What is it about wildly influential California artists and their romance with the automobile? Heck, if cars had never come to Cali (perish the thought), Cal Arts would barely have any faculty! Our last installment of Performance Art and the Automobile brought us Chris Burden's hyper-mile'n car-bike. This time around, we've got "Fast" Eddie Ruscha (Roo-Shay) and the violence he did do to a Royal Typewriter. His accomplice? A 1963 Buick LeSabre.

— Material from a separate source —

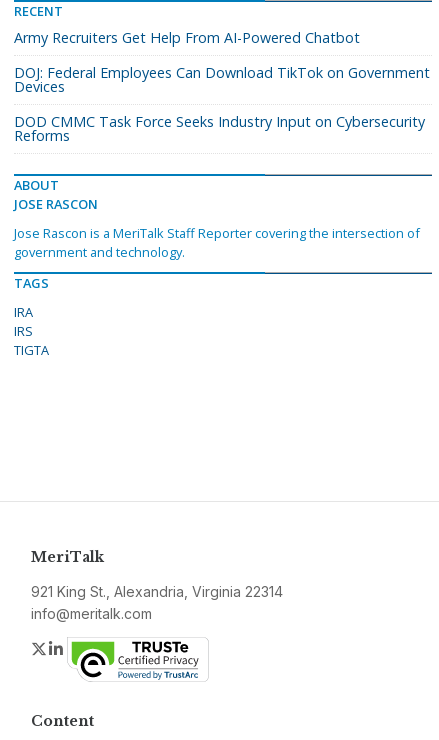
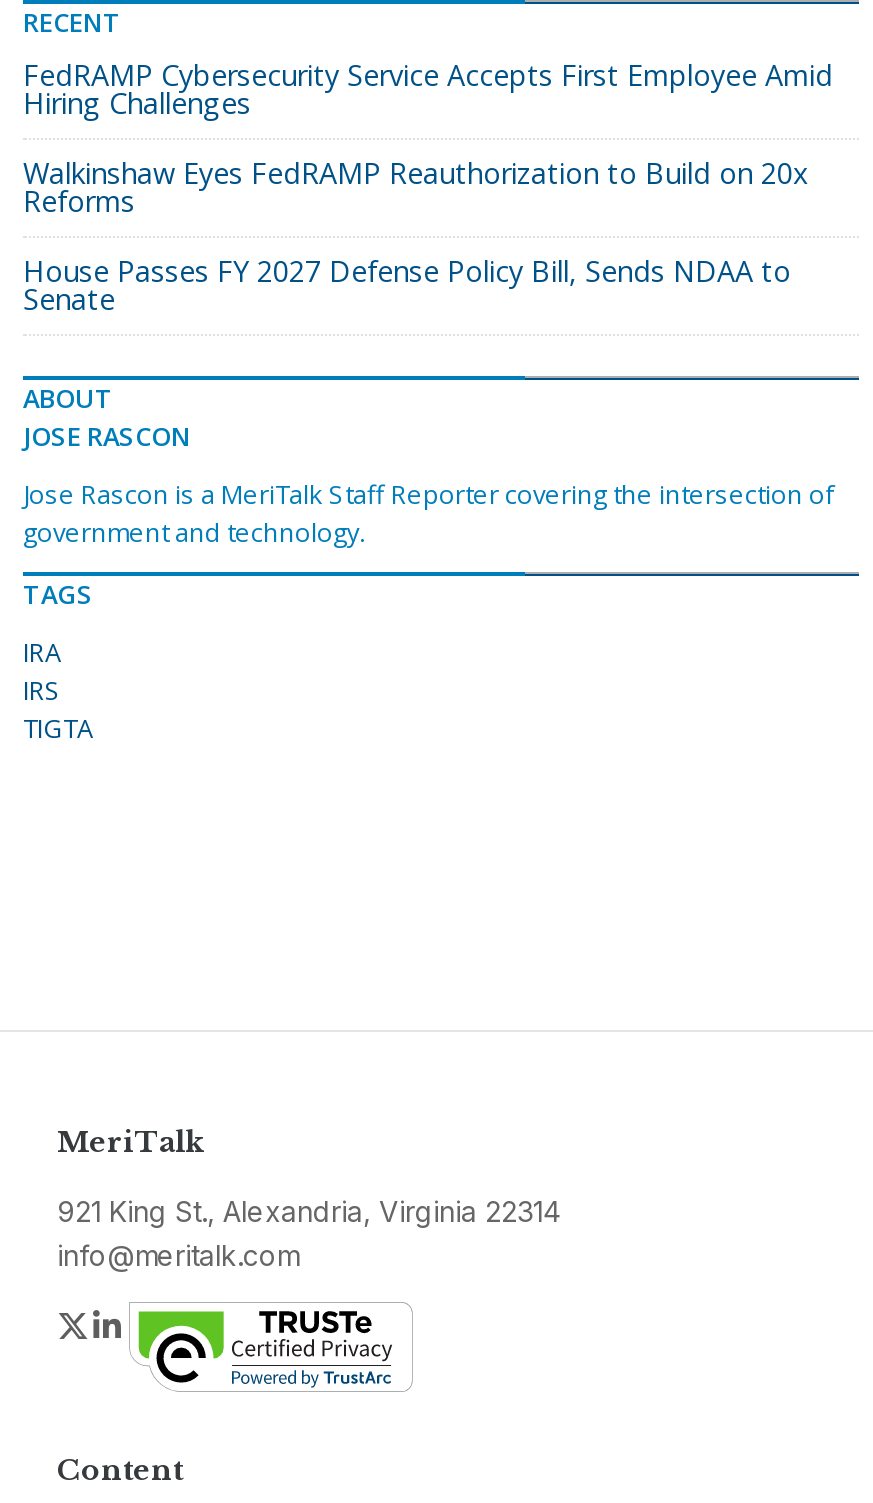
[14,28,430,131] Army Recruiters Get Help From AI-Powered Chatbot | DOJ: Federal Employees Can Download TikTok on Government | Devices | DOD CMMC Task Force Seeks Industry Input on Cybersecurity -> [23,56,833,192] FedRAMP Cybersecurity Service Accepts First Employee Amid | Hiring Challenges | Walkinshaw Eyes FedRAMP Reauthorization to Build on 20x
moved [14,126,70,145] -> [23,182,135,220]: Reforms
none -> [23,252,791,318] House Passes FY 2027 Defense Policy Bill, Sends NDAA to | Senate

It was 1966, somewhere on Highway 91, east of L.A. Ruscha, a friend, and a photographer, along with the aforementioned pre-digital mechanical letter-making contraption, boarded the '63 Buick and...well, hooned. Ruscha assembled the results into an art book, Royal Road Test, that's now highly collectible, selling for more than a grand. Here's an excellent account of the event, courtesy of rare-books blog Bookride:
Getting up to 90 miles per hour on a deserted road with Ed Ruscha driving, Mason Williams (designated thrower) ejected a Royal Typewriter from the window and Patrick Blackwell photographed the incident including shots of the scattered parts and the keys. As I recall there is one shot off a letter draped from a cactus in the desert scrub. The core of the book is a photographic examination of the wreckage of the typewriter strewn over many square yards; it is done in an ironic, deadpan Consumer Report, forensic documentary style with times and wind speed etc., There is a vague suspicion that one or two shots may have been set up or 'improved'. One cataloguer notes that it 'is all done with a species of quasi-scientific gravitas...' A great and influential 'artist's book' - one day another trio may retrace their steps and throw another Royal, or possibly a Dell, into the Californian desert. Or the now grizzled threesome will do it again like a Crosby, Stills and Nash reunion concert.
Oh, we certainly hope so. And if it ever happens, we'll be there to live-blog it and post the video.